Drosera viridis

Scientific classification
- Kingdom: Plantae
- Clade: Tracheophytes
- Clade: Angiosperms
- Clade: Eudicots
- Order: Caryophyllales
- Family: Droseraceae
- Genus: Drosera
- Subgenus: Drosera subg. Drosera
- Section: Drosera sect. Drosera
- Species: D. viridis
- Binomial name: Drosera viridis Rivadavia

= Drosera viridis =

- Genus: Drosera
- Species: viridis
- Authority: Rivadavia

Species of carnivorous plant

Drosera viridis is a semi-erect or rosetted perennial species in the carnivorous plant genus Drosera. It is known only from Brazil, being found in eastern Paraná and São Paulo and central Santa Catarina at elevations from 550–1100 m. It may, however, also be found in adjacent Argentina, Paraguay, and Uruguay. It typically grows in waterlogged habitats among grasses in white-clayey, reddish lateritic, or humus-rich black-brown soils and is sometimes found submerged with only the leaves above water.

== Description ==
Drosera viridis produces carnivorous leaves that are spatulate, about 5 to 28 mm long, and entirely green, even when exposed to full sun, unlike the related D. communis whose leaves turn red in full sunlight. Each plant produces one to three erect or ascending inflorescences, which are 7.5–30 cm long, including the scape. Each inflorescence bears two to twelve light to dark lilac-colored flowers. It can be found flowering year-round, though more plants are in flower during the wet season from December to March. This species has a diploid chromosome number of 2n = 20.

== Taxonomy and botanical history ==
Drosera viridis is closely related to D. communis and often occurs in the same regions with it, but D. viridis is restricted to a more narrow range of wet habitats. Where D. viridis and D. communis are sympatric, a few specimens have been found that may be hybrids, though they were weak, indicating that the resulting hybrid cross between these two is rare, infertile, and may not reach maturity.
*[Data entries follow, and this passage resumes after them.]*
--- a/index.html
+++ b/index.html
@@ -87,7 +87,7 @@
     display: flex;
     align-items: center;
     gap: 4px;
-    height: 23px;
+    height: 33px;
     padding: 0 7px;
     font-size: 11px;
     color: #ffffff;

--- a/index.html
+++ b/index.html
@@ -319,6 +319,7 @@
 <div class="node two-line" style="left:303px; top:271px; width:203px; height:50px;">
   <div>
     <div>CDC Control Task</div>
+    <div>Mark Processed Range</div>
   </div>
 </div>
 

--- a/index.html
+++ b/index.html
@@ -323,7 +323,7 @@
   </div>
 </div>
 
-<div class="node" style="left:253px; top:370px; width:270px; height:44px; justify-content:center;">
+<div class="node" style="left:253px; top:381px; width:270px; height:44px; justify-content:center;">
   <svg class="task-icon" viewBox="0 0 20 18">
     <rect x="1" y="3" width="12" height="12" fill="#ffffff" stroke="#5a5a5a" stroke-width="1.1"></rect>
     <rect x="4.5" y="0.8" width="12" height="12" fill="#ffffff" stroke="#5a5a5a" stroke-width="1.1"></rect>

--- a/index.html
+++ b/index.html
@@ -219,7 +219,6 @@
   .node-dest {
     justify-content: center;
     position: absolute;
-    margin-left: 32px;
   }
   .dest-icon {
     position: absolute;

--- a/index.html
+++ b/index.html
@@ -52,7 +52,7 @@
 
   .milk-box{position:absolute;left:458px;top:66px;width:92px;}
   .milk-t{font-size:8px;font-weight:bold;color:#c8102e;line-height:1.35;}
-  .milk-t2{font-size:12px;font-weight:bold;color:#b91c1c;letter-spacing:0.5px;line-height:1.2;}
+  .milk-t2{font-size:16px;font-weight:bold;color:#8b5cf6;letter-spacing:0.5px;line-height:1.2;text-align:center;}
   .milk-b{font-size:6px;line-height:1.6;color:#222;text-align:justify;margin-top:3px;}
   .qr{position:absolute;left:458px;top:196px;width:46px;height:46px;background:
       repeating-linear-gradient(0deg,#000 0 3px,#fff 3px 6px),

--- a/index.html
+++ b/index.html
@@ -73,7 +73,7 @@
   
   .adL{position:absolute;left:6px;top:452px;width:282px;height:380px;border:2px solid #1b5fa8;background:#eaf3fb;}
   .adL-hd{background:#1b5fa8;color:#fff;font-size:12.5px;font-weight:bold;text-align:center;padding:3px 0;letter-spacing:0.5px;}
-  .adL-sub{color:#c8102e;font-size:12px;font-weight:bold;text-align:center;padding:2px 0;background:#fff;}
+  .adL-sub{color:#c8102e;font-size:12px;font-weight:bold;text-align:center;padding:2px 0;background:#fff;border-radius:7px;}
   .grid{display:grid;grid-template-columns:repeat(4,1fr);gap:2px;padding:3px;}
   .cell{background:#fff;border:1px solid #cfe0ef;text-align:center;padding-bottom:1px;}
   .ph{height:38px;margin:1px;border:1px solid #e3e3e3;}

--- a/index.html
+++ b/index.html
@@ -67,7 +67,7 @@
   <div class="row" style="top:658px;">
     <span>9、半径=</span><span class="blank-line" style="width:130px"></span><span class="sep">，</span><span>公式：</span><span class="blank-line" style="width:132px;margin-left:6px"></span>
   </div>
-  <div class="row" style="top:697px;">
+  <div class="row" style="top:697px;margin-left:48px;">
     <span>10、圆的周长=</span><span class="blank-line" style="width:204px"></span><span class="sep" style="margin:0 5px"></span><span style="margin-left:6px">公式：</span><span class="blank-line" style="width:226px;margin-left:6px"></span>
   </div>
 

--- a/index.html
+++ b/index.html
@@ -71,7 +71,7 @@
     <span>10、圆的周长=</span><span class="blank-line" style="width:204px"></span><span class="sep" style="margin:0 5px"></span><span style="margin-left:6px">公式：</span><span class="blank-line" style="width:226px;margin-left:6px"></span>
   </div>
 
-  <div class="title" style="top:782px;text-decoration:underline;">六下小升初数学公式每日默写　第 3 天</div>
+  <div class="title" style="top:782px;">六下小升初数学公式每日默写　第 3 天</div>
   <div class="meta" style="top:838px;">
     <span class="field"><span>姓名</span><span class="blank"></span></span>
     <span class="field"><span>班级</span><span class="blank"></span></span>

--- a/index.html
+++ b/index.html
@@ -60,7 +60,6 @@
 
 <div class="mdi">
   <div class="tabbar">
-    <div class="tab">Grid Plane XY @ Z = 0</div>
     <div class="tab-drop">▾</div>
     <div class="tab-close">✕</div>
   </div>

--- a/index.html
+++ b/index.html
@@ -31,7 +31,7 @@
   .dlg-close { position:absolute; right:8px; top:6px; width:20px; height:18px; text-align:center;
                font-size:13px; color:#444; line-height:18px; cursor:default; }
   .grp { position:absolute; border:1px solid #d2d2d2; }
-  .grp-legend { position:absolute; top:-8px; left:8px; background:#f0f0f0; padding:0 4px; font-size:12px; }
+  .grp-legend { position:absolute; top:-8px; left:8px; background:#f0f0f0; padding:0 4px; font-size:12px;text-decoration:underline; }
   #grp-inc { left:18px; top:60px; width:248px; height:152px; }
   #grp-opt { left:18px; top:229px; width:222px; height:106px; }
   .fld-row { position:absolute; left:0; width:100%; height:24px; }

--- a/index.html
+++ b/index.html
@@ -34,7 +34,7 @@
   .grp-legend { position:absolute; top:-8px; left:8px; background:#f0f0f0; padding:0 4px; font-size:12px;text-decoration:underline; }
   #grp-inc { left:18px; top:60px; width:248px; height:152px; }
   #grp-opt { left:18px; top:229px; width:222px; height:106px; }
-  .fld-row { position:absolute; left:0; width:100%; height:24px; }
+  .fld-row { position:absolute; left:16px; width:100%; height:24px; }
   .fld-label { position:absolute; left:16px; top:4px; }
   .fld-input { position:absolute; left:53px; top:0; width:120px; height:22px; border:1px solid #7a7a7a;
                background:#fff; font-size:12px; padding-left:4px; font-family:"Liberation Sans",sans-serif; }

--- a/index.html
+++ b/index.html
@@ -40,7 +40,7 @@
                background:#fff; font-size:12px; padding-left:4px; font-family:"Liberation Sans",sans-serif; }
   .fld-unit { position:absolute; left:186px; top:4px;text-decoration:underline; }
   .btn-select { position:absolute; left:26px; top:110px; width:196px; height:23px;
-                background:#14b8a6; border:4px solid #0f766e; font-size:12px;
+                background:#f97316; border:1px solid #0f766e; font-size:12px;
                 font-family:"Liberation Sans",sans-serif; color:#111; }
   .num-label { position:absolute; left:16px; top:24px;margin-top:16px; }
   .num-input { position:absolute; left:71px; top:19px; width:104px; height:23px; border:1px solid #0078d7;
This species was first described by botanist Fernando Rivadavia in a 2003 issue of the Carnivorous Plant Newsletter, along with three other new Drosera species from Brazil. The type specimen was collected by Rivadavia and M. R. F. Cardoso on 2 February 1996. Other specimens were grown under greenhouse conditions for further observation. Rivadavia chose the specific epithet viridis to refer to the green color of the plants even when exposed to full sun.